Fühlen wir uns eigentlich als Europäerin, als Europäer? Wenn ja: Woraus besteht die europäische Identität? Die Philosophin Marie-Luisa Frick von der Universität Innsbruck beschäftigt sich mit Fragen des kulturellen Dialogs auf verschiedenen Ebenen. Als Expertin für politische Philosophie und Rechtsphilosophie spielen dabei Menschenrechte für sie eine große Rolle.
Ihre Sicht auf Europa hat sich in den letzten Jahren stark geändert: Nicht nur aufgrund verschiedener gesellschaftspolitischer Ereignisse, sondern vor allem durch Aufenthalte in außereuropäischen Ländern. Reisen weg vom Kontinent, die ihre Selbstwahrnehmung als Europäerin verändert haben. Das Verlassen der europäischen Komfortzone hält sie für die Ausbildung einer europäischen Identität für wesentlich. Warum, erzählt Marie-Luisa Frick im Interview.
Was verstehen Sie unter europäischer Identität?

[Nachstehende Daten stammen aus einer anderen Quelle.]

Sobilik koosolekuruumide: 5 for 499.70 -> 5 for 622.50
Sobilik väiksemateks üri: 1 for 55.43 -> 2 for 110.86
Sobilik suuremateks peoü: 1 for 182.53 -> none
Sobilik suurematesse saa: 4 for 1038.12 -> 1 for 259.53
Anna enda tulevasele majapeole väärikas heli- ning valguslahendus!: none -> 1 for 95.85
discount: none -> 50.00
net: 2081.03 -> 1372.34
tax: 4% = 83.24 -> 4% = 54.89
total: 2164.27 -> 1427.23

Frick: Die Identität eines einzelnen Menschen oder auch einer Gruppe von Menschen entwickelt sich immer erst in der Auseinandersetzung mit dem anderen – häufig auch in Abgrenzung zu anderen. Wirft man einen Blick darauf, wie Europa versucht, sich selbst zu definieren, dann geschieht das oftmals in Abgrenzung einerseits zu den USA, andererseits aber auch zu jenen Systemen, die nicht demokratisch verfasst sind. Das ist nicht per se zu verurteilen, denn man benötigt ein „Du“, um zu einem „Ich“ zu kommen.
Die Frage ist, wie mit dem „Du“ umgegangen wird und da haben wir es natürlich immer wieder mit Unschärfen und Zerrbildern des jeweils „anderen“ zu tun. Dennoch ist das ein unvermeidlicher Weg in einem Selbstfindungsprozess, den die europäischen Gesellschaften schon lange gehen und noch länger gehen werden müssen. Und dieser Prozess ist offen: Die europäische Identität wird nie abgeschlossen feststehen, denn jede Generation steht neu vor dieser Aufgabe.

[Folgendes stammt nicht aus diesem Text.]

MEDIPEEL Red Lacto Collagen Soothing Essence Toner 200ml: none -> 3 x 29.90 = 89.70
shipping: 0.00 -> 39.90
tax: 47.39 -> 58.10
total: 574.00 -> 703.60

Ist dieser Prozess in der Bevölkerung auch präsent?
Frick: Ich denke ja, und doch wird vieles als selbstverständlich angesehen. Dabei genügt schon ein Blick in die jüngere Vergangenheit, um festzustellen, dass das Europa, wie wir es heute erleben, eben alles andere als eine Selbstverständlichkeit ist. Meine Großeltern mussten den Zweiten Weltkrieg miterleben und für diese Generation war es völlig unvorstellbar, dass Europa sich nach dem Kalten Krieg von Ost nach West vereint.

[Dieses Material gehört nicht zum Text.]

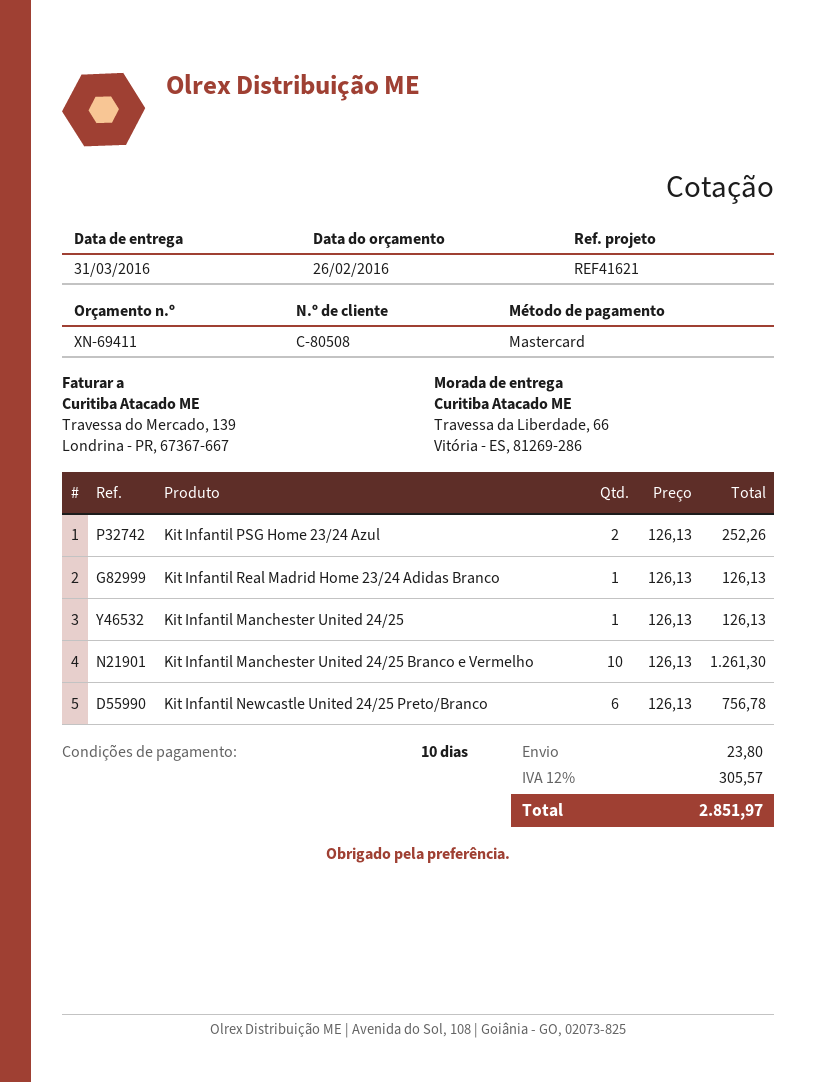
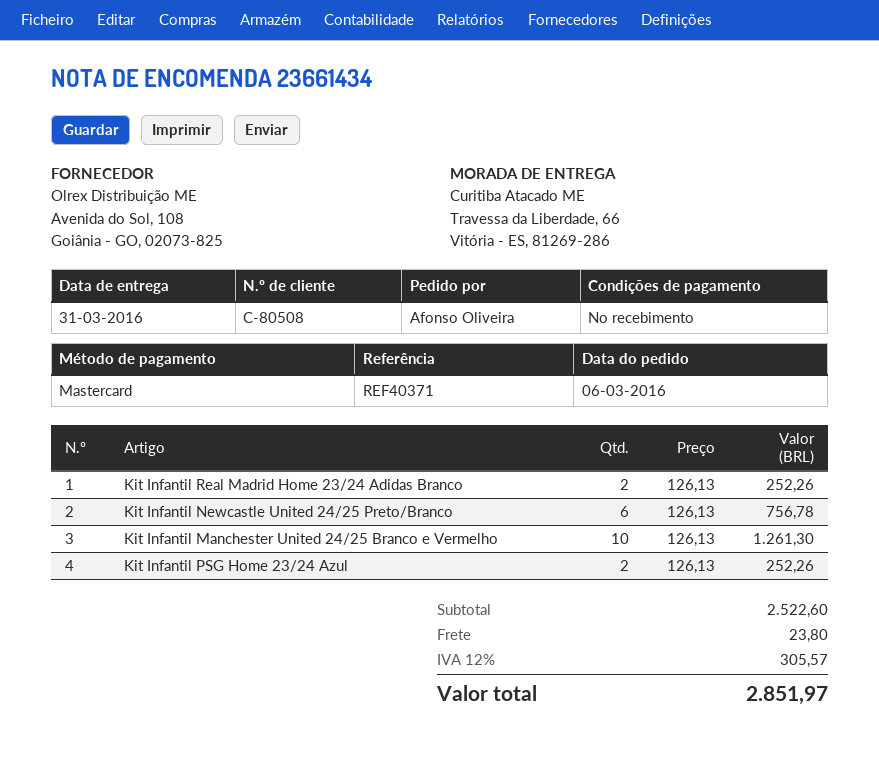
payment terms: 10 days -> on receipt
reference: REF41621 -> REF40371
Kit Infantil Real Madrid Home 23/24 Adidas Branco: 1 x 126.13 = 126.13 -> 2 x 126.13 = 252.26
Kit Infantil Manchester United 24/25: 1 x 126.13 = 126.13 -> none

Für meine Generation und sogar die meiner Eltern ist das Gegenteil nicht mehr vorstellbar. Wir haben aber keine Garantie für dieses Europa, daher sollte unser europäischer Lebensraum mehr Wertschätzung erfahren. Jeder Mensch in Europa trägt auch im Kleinen die Verantwortung für die Weiterentwicklung des Projektes Europa und der europäischen Identität.
Wie kann das gelingen?
Frick: Durch Verlassen des Bekannten, der Komfortzone Europa. Im Vergleich zu meiner Jugendzeit beobachte ich, dass heute weniger Menschen erkundend in die Welt reisen. Studierende bewegen sich vorwiegend in Europa und wenn nicht, dann in abgesicherten Gebieten, die von Wohlstand geprägt sind. Mit fehlt da an vielen Stellen die Lust auf das Fremde – und auf das Heraustreten aus Selbstverständlichkeiten.
Dabei halte ich gerade das für absolut wesentlich, denn letztlich ist Identitätsbildung immer ein persönlicher Prozess, für den es auch die entsprechenden, gerade auch irritierenden Anreize braucht. Viele Menschen denken, dass die Welt „da draußen“ die Ausnahme ist – und wir sind die Regel. Meiner Meinung nach ist es genau umgekehrt: Wir sind die Ausnahme, und das müssen wir erst verstehen lernen.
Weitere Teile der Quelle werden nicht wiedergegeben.